But now the convention and the Republican candidate are under pressure. The classic rock band tweeted today that the song's use at the convention was "unauthorised" and "against our wishes."
But in a statement, Sony/ATV Music Publishing said it was "frustrated" by the "repeated unauthorized use" of the song by the Trump campaign.
“Sony/ATV Music Publishing has never been asked by Mr. Trump, the Trump campaign or the Trump Organization for permission to use 'We are the Champions' by Queen. On behalf of the band, we are frustrated by the repeated unauthorized use of the song after a previous request to desist, which has obviously been ignored by Mr. Trump and his campaign," the company said. "Queen does not want its music associated with any mainstream or political debate in any country. Nor does Queen want 'We are the Champions' to be used as an endorsement of Mr. Trump and the political views of the Republican Party. We trust, hope and expect that Mr. Trump and his campaign will respect these wishes moving forward.”
This isn't the first time Trump has been reprimanded by the band for using its song. The popular anthem played as Trump walked out to his victory party at the Trump National Golf Club in New York after sweeping the last of the Republican primaries on June 7.

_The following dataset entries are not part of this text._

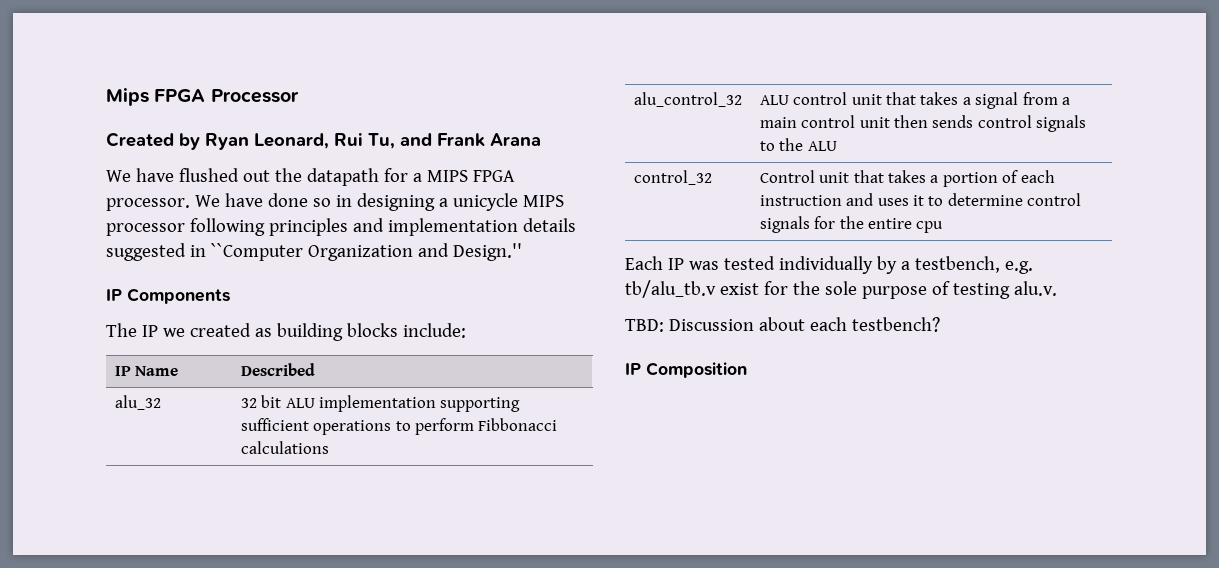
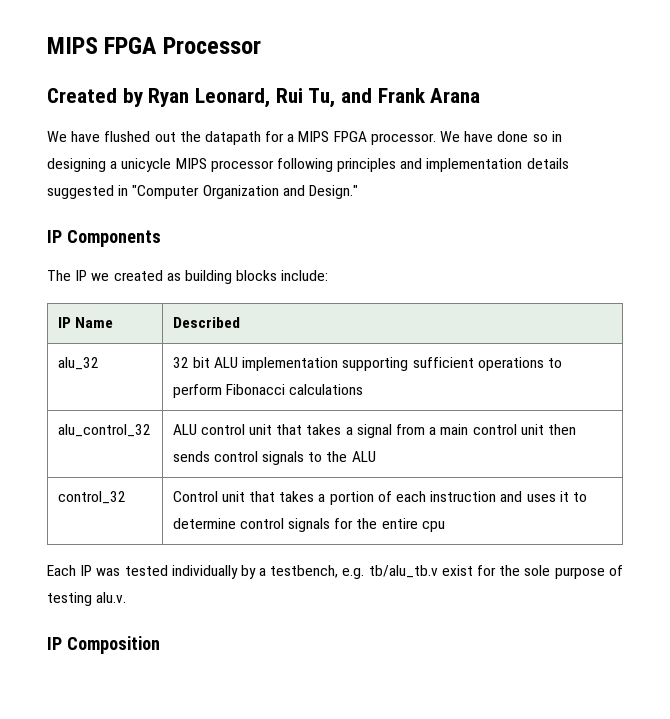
[106,88,149,106] Mips -> [47,37,98,54] MIPS
[210,243,303,261] ``Computer -> [132,185,200,199] "Computer
[452,243,522,261] Design.'' -> [308,185,358,199] Design."
[478,418,558,431] Fibbonacci -> [225,384,285,395] Fibonacci
[625,317,940,332] // TBD: Discussion about each testbench? -> (127, 597) none

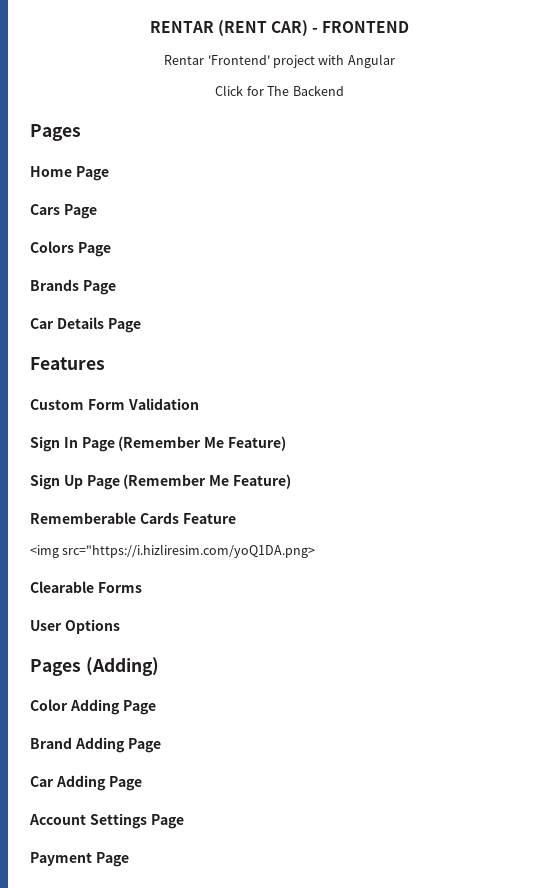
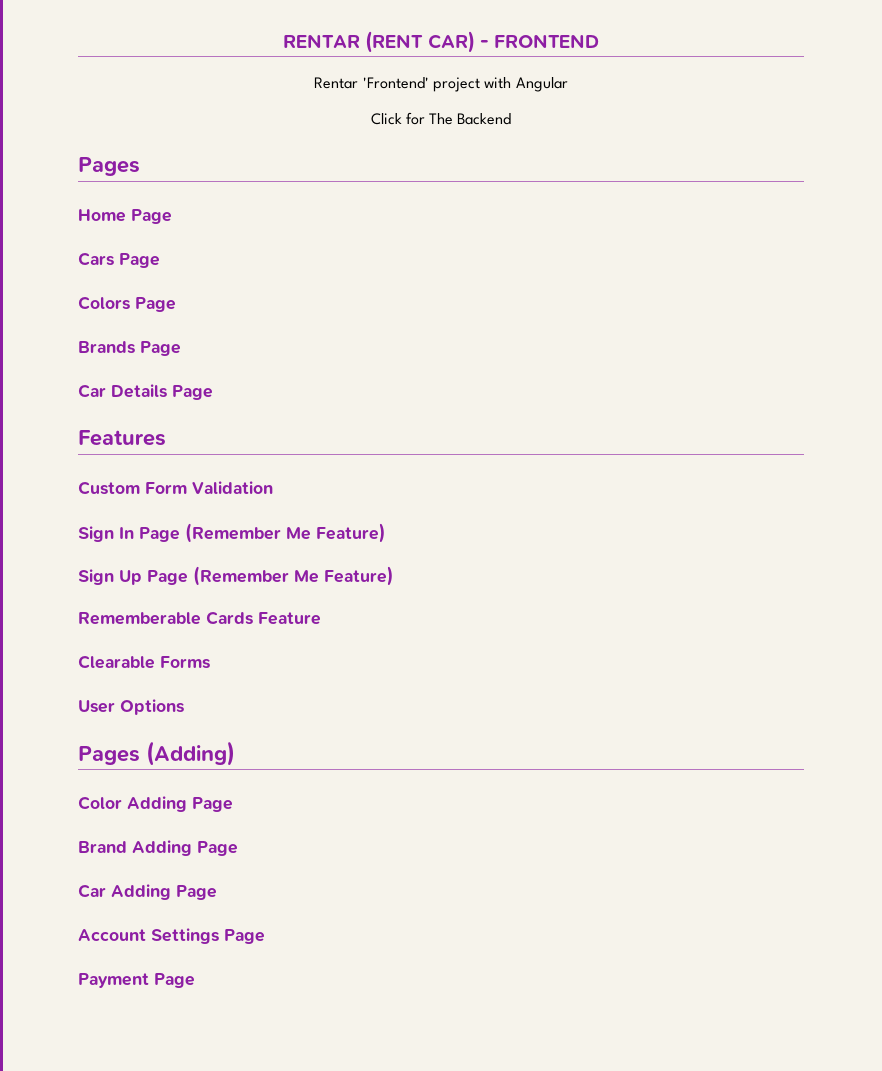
[30,544,316,558] // <img src="https://i.hizliresim.com/yoQ1DA.png> -> (321, 618) none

Guitarist Brian May denounced Trump's use of the song on his website, saying it was without permission that Trump used the song.
"Regardless of our views on Mr. Trump's platform, it has always been against our policy to allow Queen music to be used as a political campaigning tool," May wrote.
Republican National Committee Communications Director Sean Spicer responded on Twitter that the convention paid to license the song, which another RNC official also confirmed.
"We Are the Champions" is licensed by Broadcast Music Inc. (BMI) If the RNC has a blanket license with BMI, paying an annual fee to use all the songs in its catalog, the RNC can most likely legally play the song even if the band objects.
Even with a blanket BMI license, it’s still “recommended” to ask the artist or copyright holder for permission. But legal experts tell ABC News it’s common to use songs without that permission.
The band could potentially sue for “false endorsement” (leading the public to believe the artist endorses you) or “grand rights” (dramatizing or illustrating a song without permission) but these lawsuits are very hard to win, experts say.